Salerno Stephen, Li Yi
Department of Biostatistics, University of Michigan, Ann Arbor, United States, 48109.
Annu Rev Stat Appl. 2023 Mar;10(1):25-49. doi: 10.1146/annurev-statistics-032921-022127. Epub 2022 Oct 6.
In the era of precision medicine, time-to-event outcomes such as time to death or progression are routinely collected, along with high-throughput covariates. These high-dimensional data defy classical survival regression models, which are either infeasible to fit or likely to incur low predictability due to over-fitting. To overcome this, recent emphasis has been placed on developing novel approaches for feature selection and survival prognostication. We will review various cutting-edge methods that handle survival outcome data with high-dimensional predictors, highlighting recent innovations in machine learning approaches for survival prediction. We will cover the statistical intuitions and principles behind these methods and conclude with extensions to more complex settings, where competing events are observed. We exemplify these methods with applications to the Boston Lung Cancer Survival Cohort study, one of the largest cancer epidemiology cohorts investigating the complex mechanisms of lung cancer.

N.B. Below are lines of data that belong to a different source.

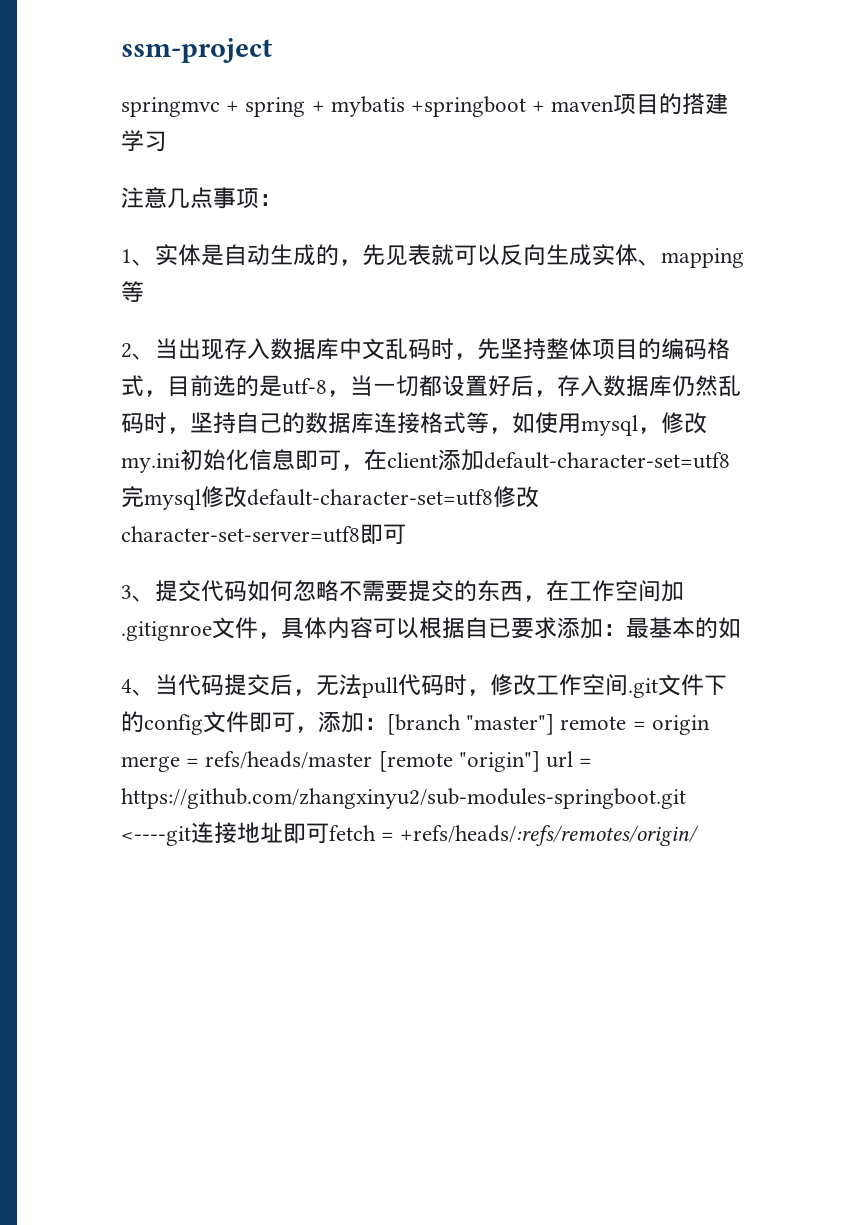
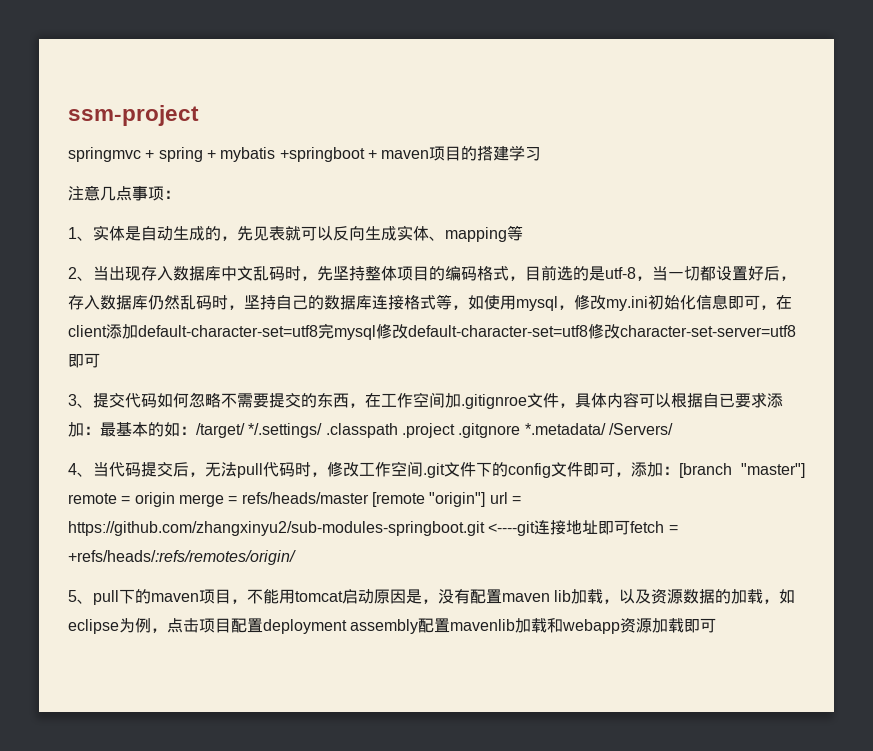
- 3、提交代码如何忽略不需要提交的东西，在工作空间加.gitignroe文件，具体内容可以根据自已要求添加：最基本的如
+ 3、提交代码如何忽略不需要提交的东西，在工作空间加.gitignroe文件，具体内容可以根据自已要求添加：最基本的如：/target/ */.settings/ .classpath .project .gitgnore *.metadata/ /Servers/
+ 5、pull下的maven项目，不能用tomcat启动原因是，没有配置maven lib加载，以及资源数据的加载，如eclipse为例，点击项目配置deployment assembly配置mavenlib加载和webapp资源加载即可

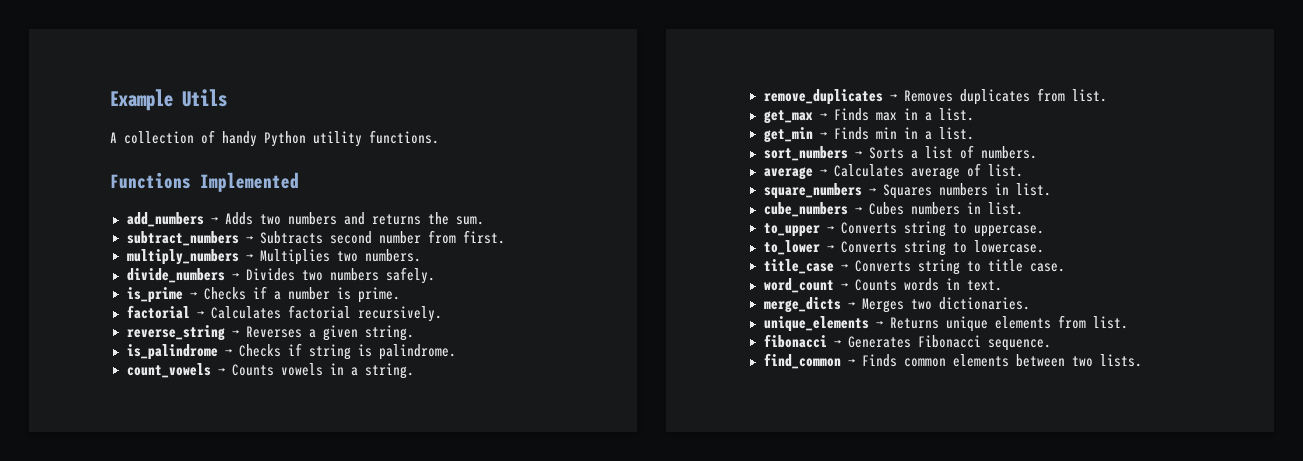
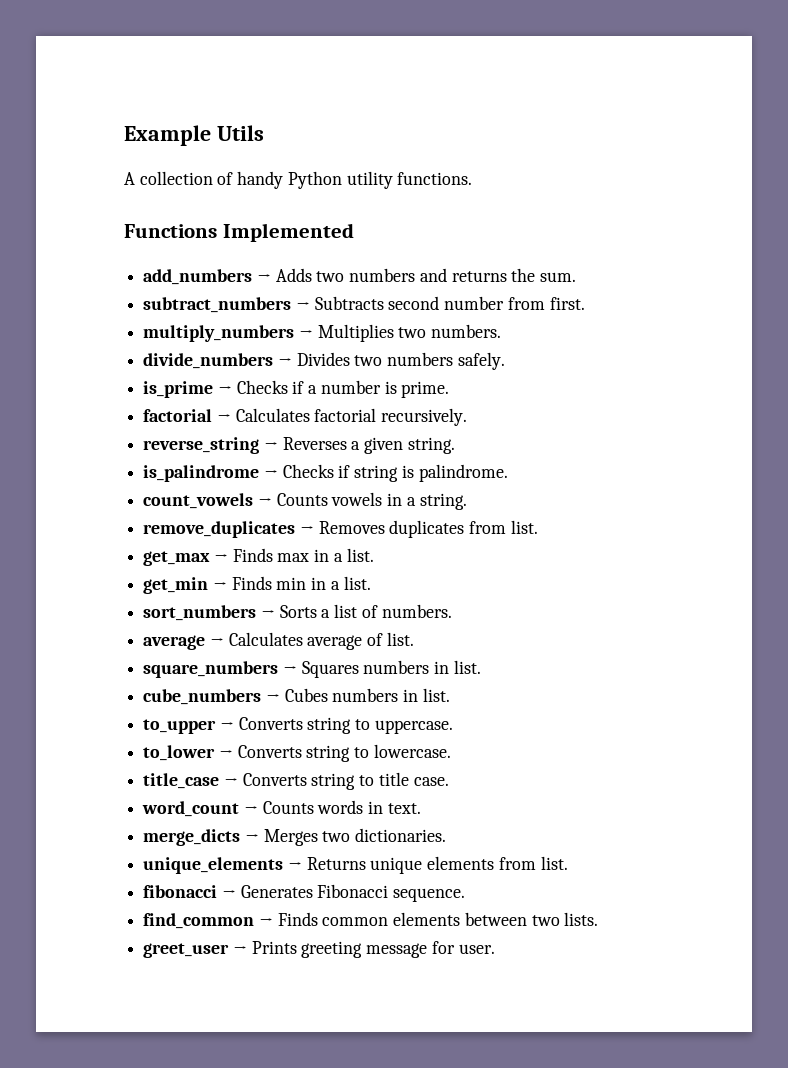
+ greet_user → Prints greeting message for user.

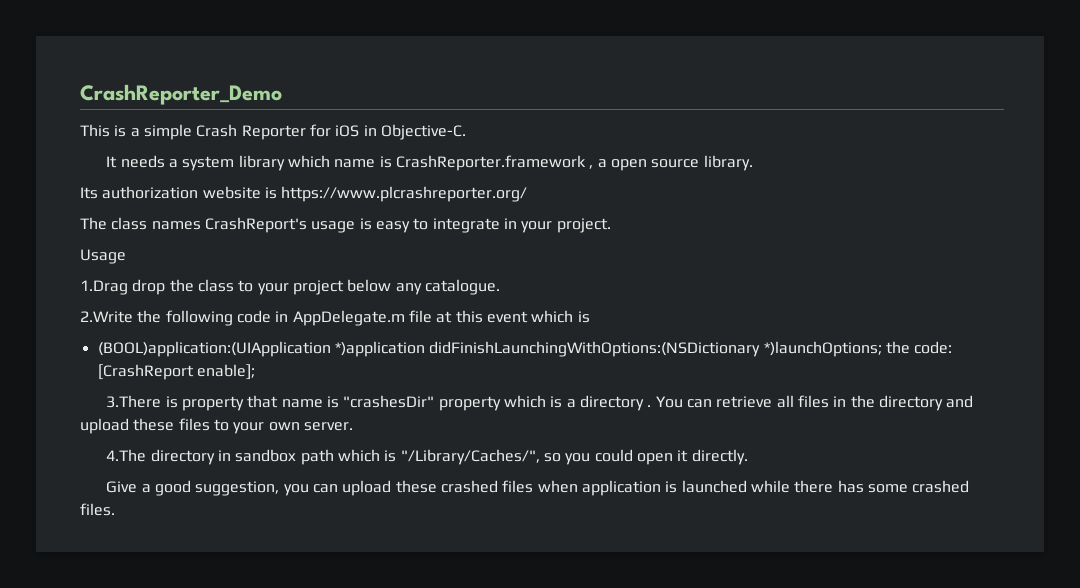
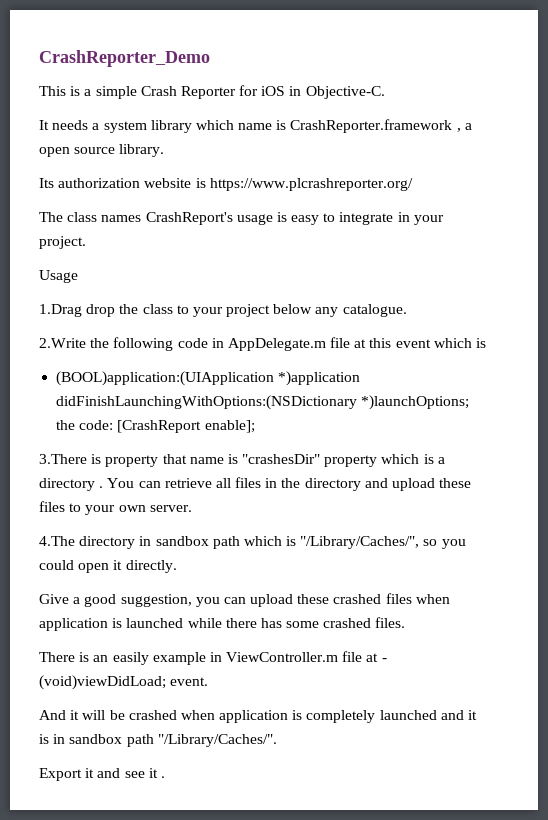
+ There is an easily example in ViewController.m file at - (void)viewDidLoad; event.
+ And it will be crashed when application is completely launched and it is in sandbox path "/Library/Caches/".
+ Export it and see it .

在精准医学时代,诸如死亡时间或进展时间等事件发生时间结局会与高通量协变量一起被常规收集。这些高维数据使经典生存回归模型失效,因为要么拟合这些模型不可行,要么由于过拟合而可能导致预测能力较低。为了克服这一问题,近期人们将重点放在开发用于特征选择和生存预后的新方法上。我们将回顾各种处理具有高维预测变量的生存结局数据的前沿方法,突出机器学习方法在生存预测方面的最新创新。我们将阐述这些方法背后的统计直觉和原理,并以扩展到观察到竞争事件的更复杂情形作为结尾。我们将通过应用于波士顿肺癌生存队列研究来举例说明这些方法,该研究是调查肺癌复杂机制的最大癌症流行病学队列之一。